AMERIZAJE
Ana Cecilia Terrazas
Figuras imprescindibles para el siglo XIX, los pintores franceses Édouard Manet –considerado el principal pionero del impresionismo– y Berthe Morisot –la única integrante oficial, mujer, de ese movimiento– sostuvieron una particular relación amorosa, creativa, tan relevante que se considera que el vínculo pudo haber modificado el curso del arte moderno “mediante la colaboración, la competencia, el coleccionismo entre ambos y la influencia de estilos y técnicas”.
Esa es la premisa básica que se expresa en el catálogo y que orienta la exposición temporal Manet & Morisot, montada en uno de los museos más grandes de Estados Unidos, el Museo Legión de Honor –cuya curadora en jefe es Emily A. Beeny–, y abierta al público del 11 de octubre de 2025 al 1 de marzo de 2026 en San Francisco, California.
Manet & Morisot es la primera gran exposición dedicada a la relación e intercambio artístico, con admiración y amor –en el sentido más extenso entre los dos autores–, en la que no se enfoca a Berthe Morisot solamente como alumna, discípula, modelo y pintora seguidora de Manet, sino que se le coloca en un lugar igualmente importante e incluso se revelan los rasgos que el propio Edouard retomó de ella, como “su selección de temas y colores y el uso de pinceladas rápidas y al vuelo”.
Si bien dentro de la fuerte investigación documental y experta curaduría de todas las autoridades profesionales que coordinaron esta muestra no se encuentra confirmación para un amor carnal o de amasiato entre estos pintores, la forma de esa pareja resulta irrelevante ante la fuerza que cobró el amor constatable entre ambos, mismo que puede atestiguarse en la influencia pictórica, en la pasión con la que se retratan, en las conversaciones en cartas, en la mezcla de miradas sobre los lienzos, en suma: en el estilo híbrido de un modo impresionista de crear.

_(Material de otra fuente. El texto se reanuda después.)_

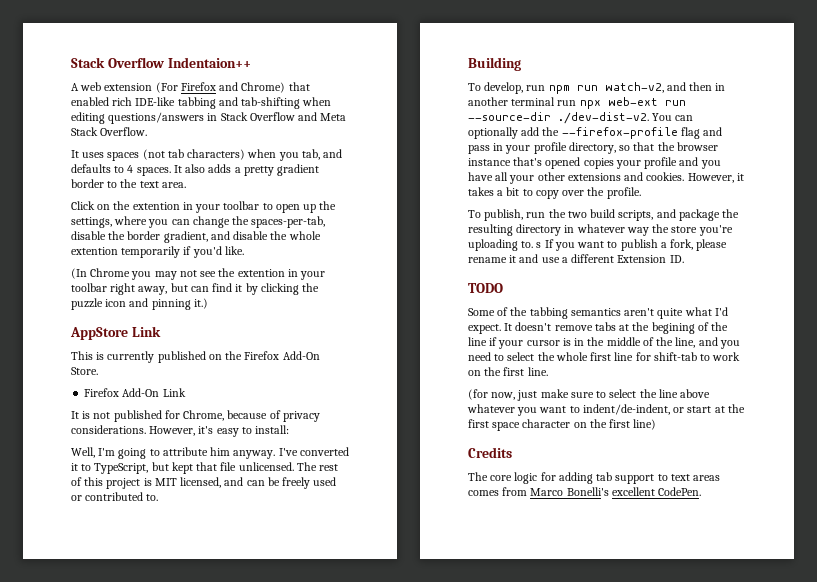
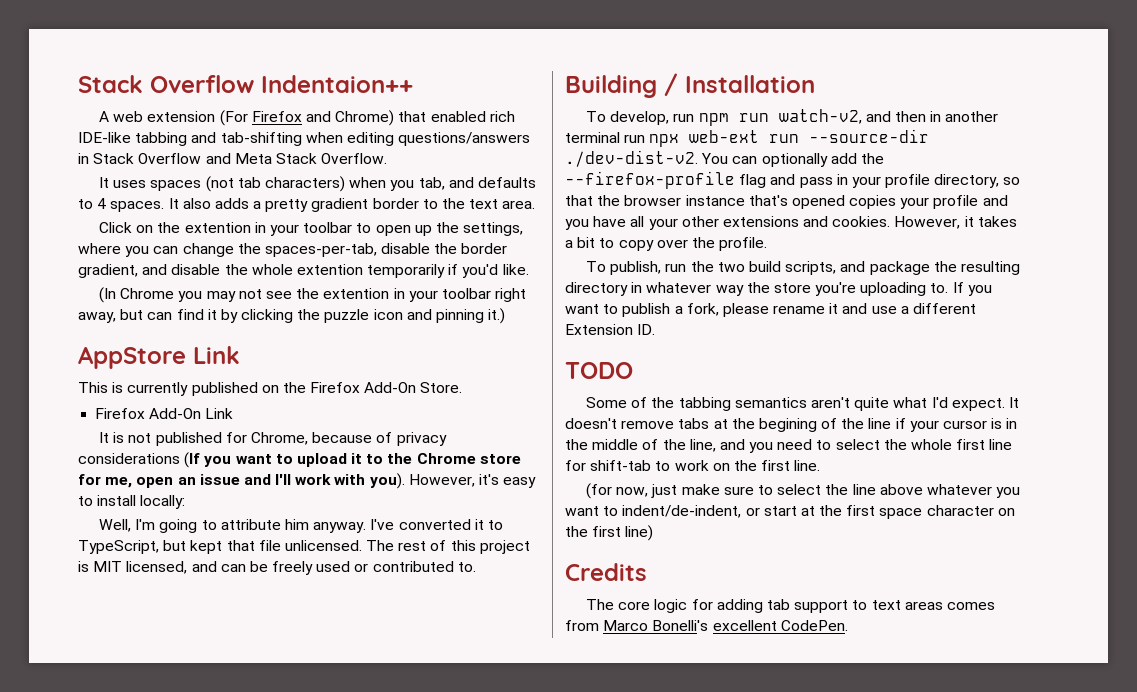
- It is not published for Chrome, because of privacy considerations.
+ It is not published for Chrome, because of privacy considerations (If you want to upload it to the Chrome store for me, open an issue and I'll work with you).
- However, it's easy to install:
+ However, it's easy to install locally:
- Building
+ Building / Installation
- To publish, run the two build scripts, and package the resulting directory in whatever way the store you're uploading to. s If you want to publish a fork, please rename it and use a different Extension ID.
+ To publish, run the two build scripts, and package the resulting directory in whatever way the store you're uploading to. If you want to publish a fork, please rename it and use a different Extension ID.

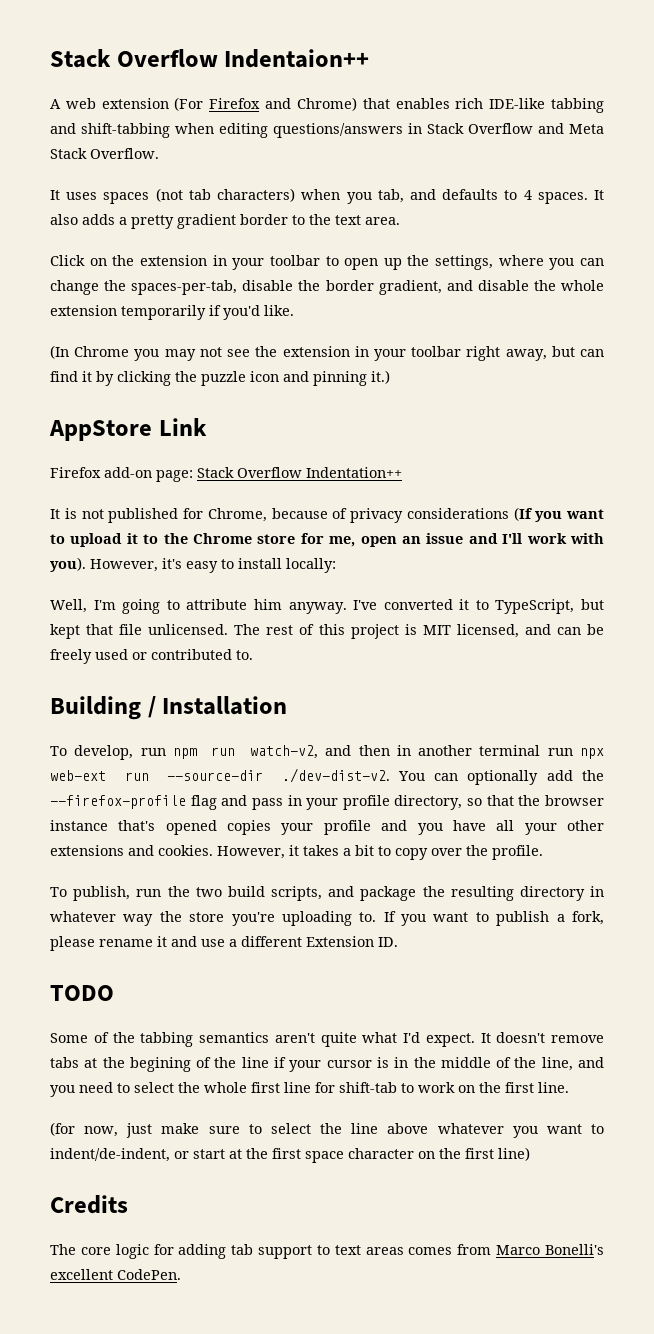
- A web extension (For Firefox and Chrome) that enabled rich IDE-like tabbing and tab-shifting when editing questions/answers in Stack Overflow and Meta Stack Overflow.
+ A web extension (For Firefox and Chrome) that enables rich IDE-like tabbing and shift-tabbing when editing questions/answers in Stack Overflow and Meta Stack Overflow.
- Click on the extention in your toolbar to open up the settings, where you can change the spaces-per-tab, disable the border gradient, and disable the whole extention temporarily if you'd like.
+ Click on the extension in your toolbar to open up the settings, where you can change the spaces-per-tab, disable the border gradient, and disable the whole extension temporarily if you'd like.
- (In Chrome you may not see the extention in your toolbar right away, but can find it by clicking the puzzle icon and pinning it.)
+ (In Chrome you may not see the extension in your toolbar right away, but can find it by clicking the puzzle icon and pinning it.)
- This is currently published on the Firefox Add-On Store.
- Firefox Add-On Link
+ Firefox add-on page: Stack Overflow Indentation++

En el catálogo de la exposición se conjuga la palabra “Marisot” en alusión al vínculo tan fuerte entre ambos autores. Y se recuerda que Edouard Manet recomienda en un momento dado que Berthe se case con su hermano menor, Eugenio, quien es retratado por su esposa Berthe en la isla de Wight, en 1875.
En esta exposición se puede rastrear, literalmente, la relación tensa, sensual y dialogante entre Morisot y Manet a través de 36 pinturas, seis dibujos y algunos grabados prestados por varios de los museos y colecciones privadas más importantes del impresionismo, tanto de Estados Unidos como de Europa. La exposición fue organizada por los Museos de Bellas Artes de San Francisco –al cual pertenece el de la Legión de Honor– como por el Museo de Arte de Cleveland.
Una de las varias joyas que brinda esta exposición es que, por primera vez se exhiben juntas cuatro obras que son una suerte de serie-tertulia sobre las cuatro estaciones. Primero Morisot pintó –representados por una mujer arquetípica parisina– Verano e Invierno. Un año después, Manet retrató a la señora Primavera y a la de Otoño. Así, este cuarteto acaba siendo una extraña y hermosa suerte de coproducción.
Dos obras más son particularmente emblemáticas en esta exposición. La primera es la que se utilizó para la promoción y cartel titulada El balcón, de 1869, pintada por Manet poco tiempo después de haber conocido a Berthe –y a su hermana– en el Museo del Louvre en París. La escena de este balcón vista desde afuera, está caracterizada por la postura, presencia y presentación de una atractiva Berthe Morisot en primer plano, que en esos tiempos provocó se dijera que parecía –siendo una chica burguesa de familia acomodada– una auténtica femme fatale.
Otro cuadro de gran contraste colórico, de 1872, es el retrato titulado Berthe Morisot con un ramo de violetas, en donde Manet le otorga una extraña belleza a su modelo. La correspondencia misma entre Manet y Morisot –o la de ellos con amistades y familia– da cuenta de una danza constante entre pintor y pintora, en la que ambos aprenden uno de la otra y la otra del uno, sin que haya necesariamente un papel tutorial de Edouard Manet, lo cual así se consideraba, hasta antes de esta exposición.
Esta aproximación igualitaria entre Manet y Morisot resulta en sí una mirada actual y contemporánea, políticamente correcta, históricamente aceptable, románticamente encantadora y pictóricamente imperdible*.